● Activity: Using the data below, gather each line that includes the word "size".

------------

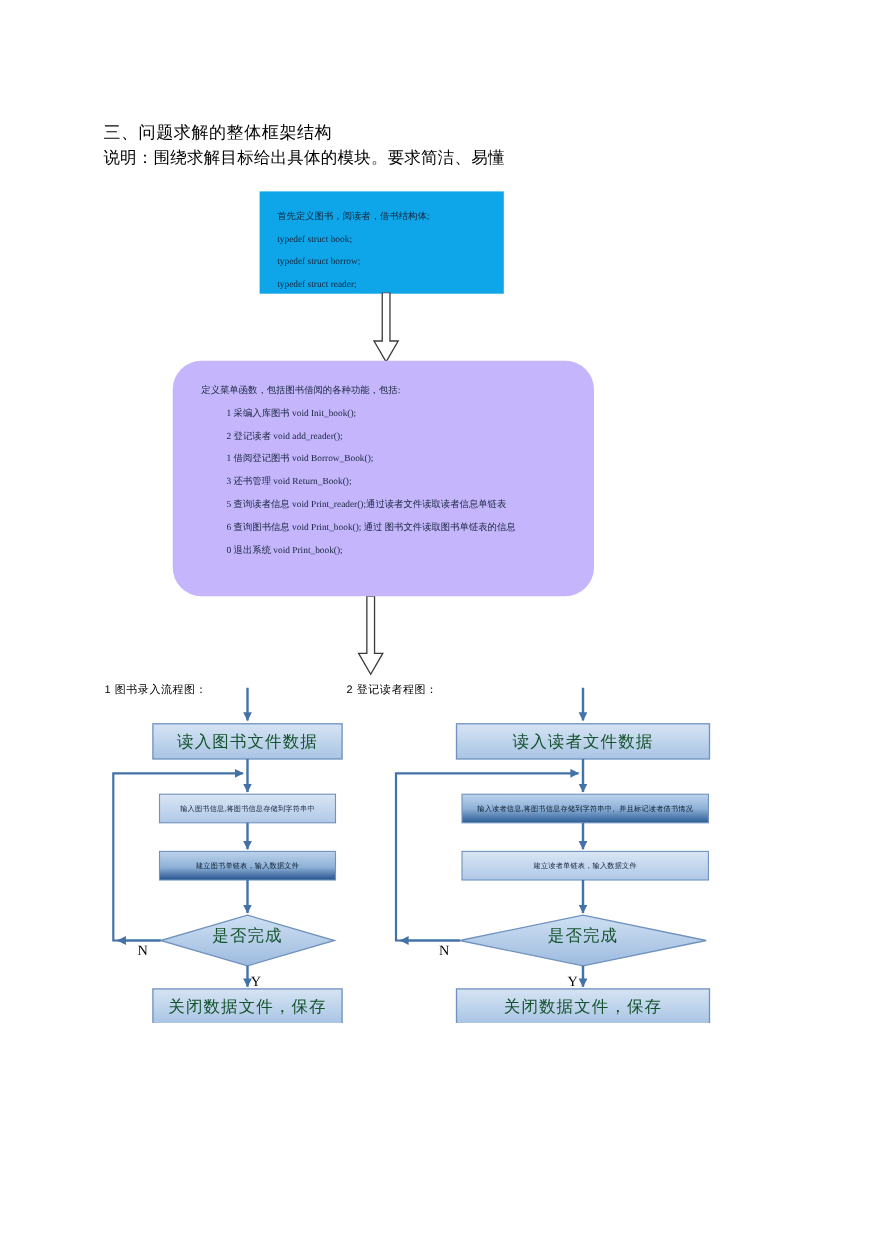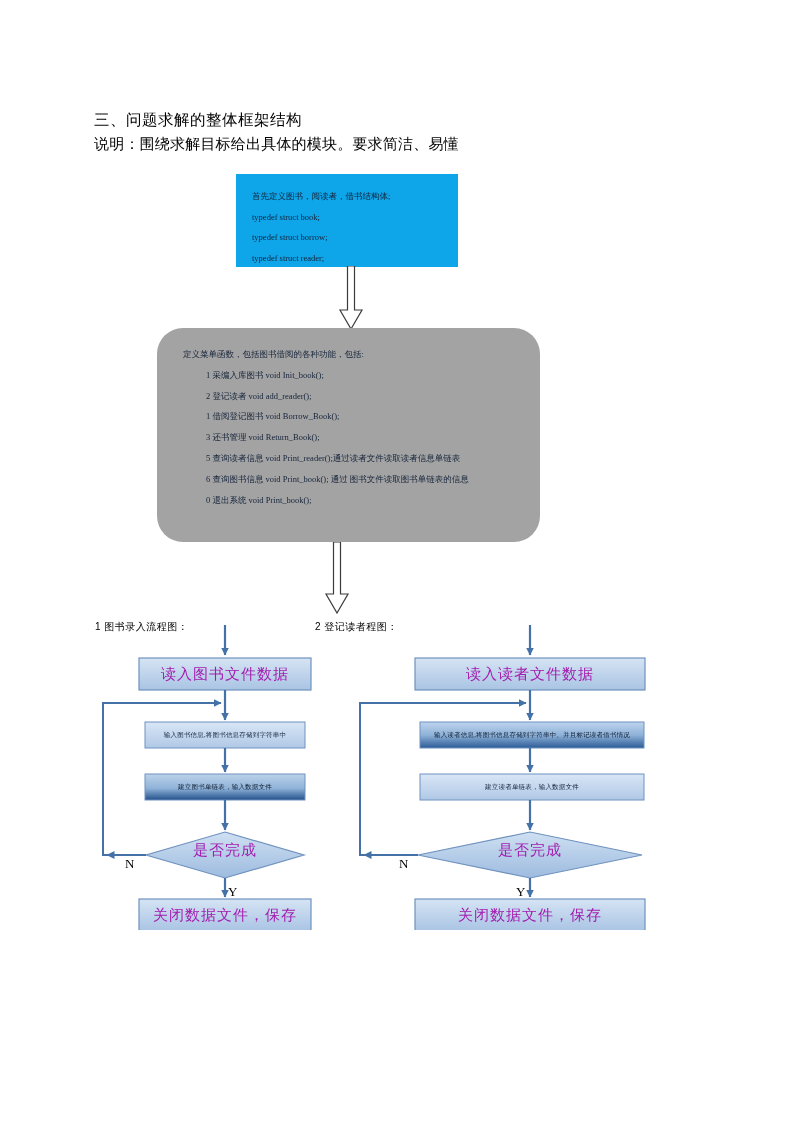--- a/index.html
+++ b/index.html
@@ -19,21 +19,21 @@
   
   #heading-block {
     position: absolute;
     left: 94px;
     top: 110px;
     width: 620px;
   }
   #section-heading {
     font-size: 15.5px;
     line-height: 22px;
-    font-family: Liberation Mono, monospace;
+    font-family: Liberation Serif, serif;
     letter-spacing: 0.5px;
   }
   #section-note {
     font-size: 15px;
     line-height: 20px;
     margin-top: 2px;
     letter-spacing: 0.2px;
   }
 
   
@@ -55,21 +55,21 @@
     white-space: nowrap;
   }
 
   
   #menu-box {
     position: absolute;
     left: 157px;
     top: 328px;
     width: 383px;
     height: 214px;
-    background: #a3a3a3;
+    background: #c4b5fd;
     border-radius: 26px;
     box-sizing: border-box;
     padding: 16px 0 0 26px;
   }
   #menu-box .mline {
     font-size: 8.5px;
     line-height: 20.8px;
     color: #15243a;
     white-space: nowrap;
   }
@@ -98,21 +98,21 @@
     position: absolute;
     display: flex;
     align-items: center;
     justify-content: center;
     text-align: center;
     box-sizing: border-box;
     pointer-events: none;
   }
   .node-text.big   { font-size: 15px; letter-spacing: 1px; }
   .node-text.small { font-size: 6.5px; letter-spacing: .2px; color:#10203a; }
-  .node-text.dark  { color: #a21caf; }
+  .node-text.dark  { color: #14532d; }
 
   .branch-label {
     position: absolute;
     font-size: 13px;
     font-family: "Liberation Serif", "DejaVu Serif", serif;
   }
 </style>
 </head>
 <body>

------------

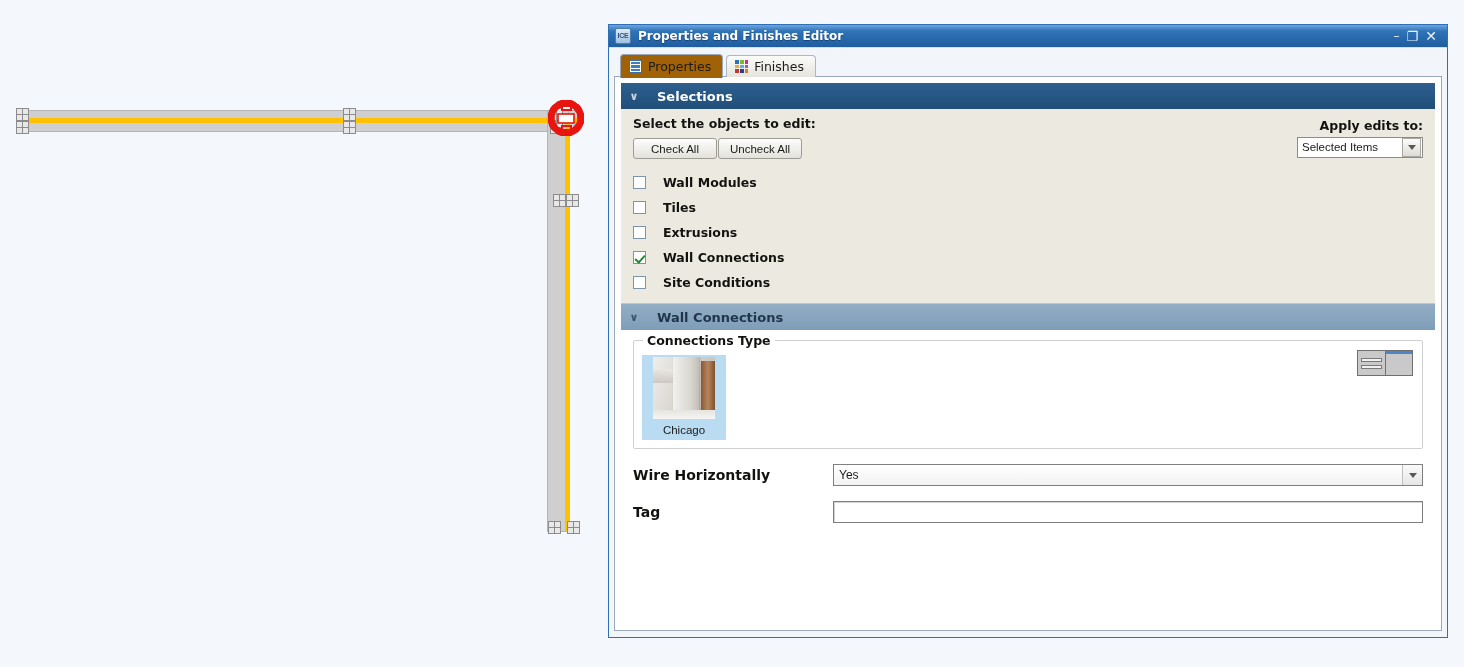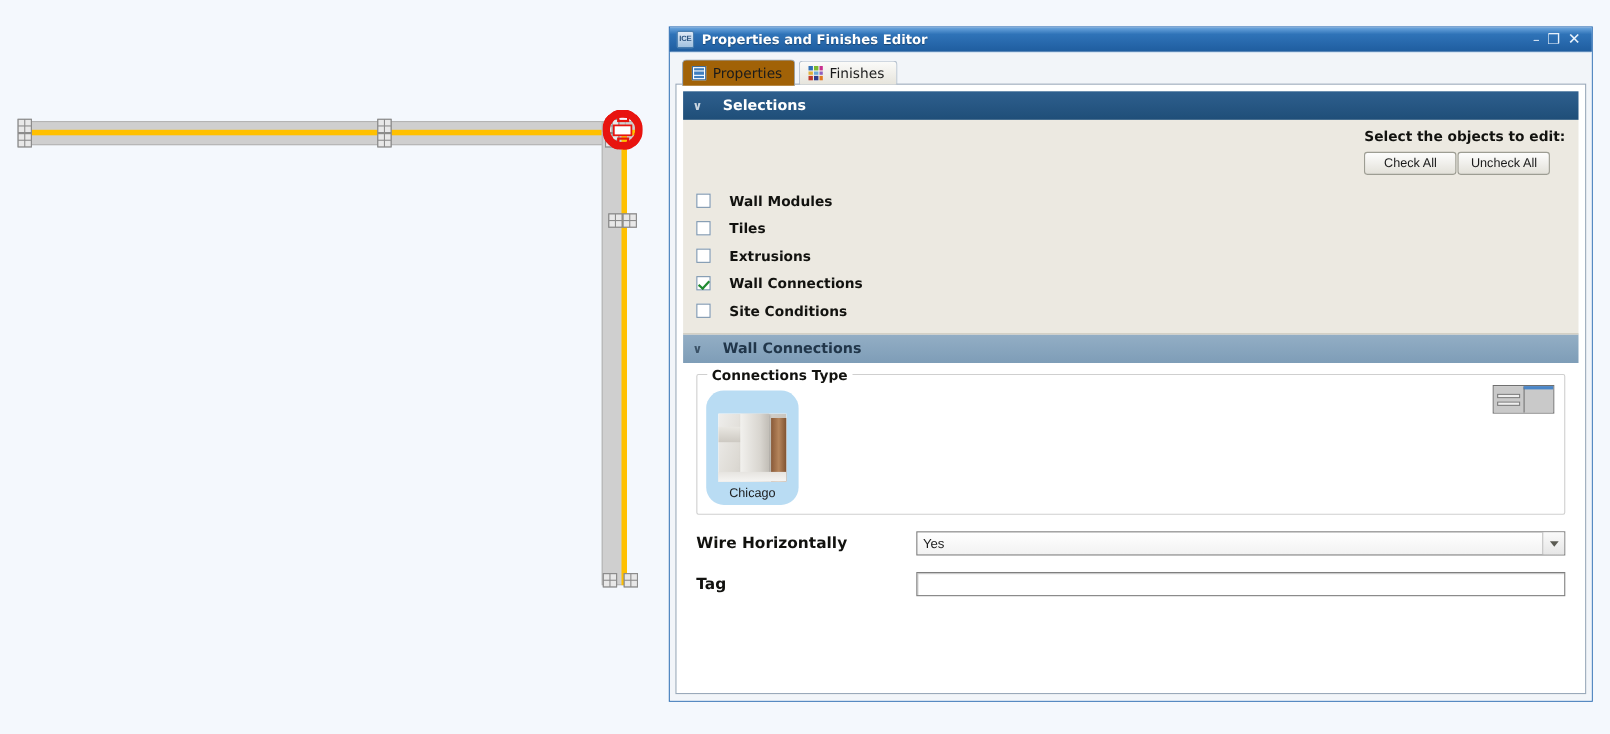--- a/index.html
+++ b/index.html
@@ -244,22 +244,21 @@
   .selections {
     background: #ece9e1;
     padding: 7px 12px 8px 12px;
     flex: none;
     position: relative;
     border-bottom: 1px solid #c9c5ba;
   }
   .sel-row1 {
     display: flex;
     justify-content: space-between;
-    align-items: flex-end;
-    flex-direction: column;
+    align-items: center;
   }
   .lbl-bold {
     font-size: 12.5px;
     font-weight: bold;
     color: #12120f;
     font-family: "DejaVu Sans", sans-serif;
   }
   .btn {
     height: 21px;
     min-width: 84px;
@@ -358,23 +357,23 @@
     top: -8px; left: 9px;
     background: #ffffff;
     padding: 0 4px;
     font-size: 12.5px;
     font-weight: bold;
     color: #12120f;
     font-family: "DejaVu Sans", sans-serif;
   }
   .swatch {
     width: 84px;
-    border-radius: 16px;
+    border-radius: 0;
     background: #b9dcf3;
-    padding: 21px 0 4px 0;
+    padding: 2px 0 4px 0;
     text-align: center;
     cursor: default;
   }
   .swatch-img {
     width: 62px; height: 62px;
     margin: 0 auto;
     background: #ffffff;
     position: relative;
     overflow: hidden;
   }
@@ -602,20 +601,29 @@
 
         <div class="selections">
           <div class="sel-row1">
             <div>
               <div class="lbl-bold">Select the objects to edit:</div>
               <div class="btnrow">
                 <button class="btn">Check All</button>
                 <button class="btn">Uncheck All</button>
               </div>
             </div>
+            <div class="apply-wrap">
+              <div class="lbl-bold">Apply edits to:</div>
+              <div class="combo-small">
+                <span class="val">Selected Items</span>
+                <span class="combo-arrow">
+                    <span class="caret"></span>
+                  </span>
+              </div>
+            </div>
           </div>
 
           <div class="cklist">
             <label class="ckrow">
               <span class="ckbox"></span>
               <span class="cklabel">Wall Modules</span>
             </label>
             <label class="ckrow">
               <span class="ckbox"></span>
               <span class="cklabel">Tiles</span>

------------

● Your solution:
     font-size: 15.5px;
     font-size: 15px;
     font-size: 8.5px;
   .node-text.big   { font-size: 15px; letter-spacing: 1px; }
   .node-text.small { font-size: 6.5px; letter-spacing: .2px; color:#10203a; }
     font-size: 13px;
     font-size: 12.5px;
     font-size: 12.5px;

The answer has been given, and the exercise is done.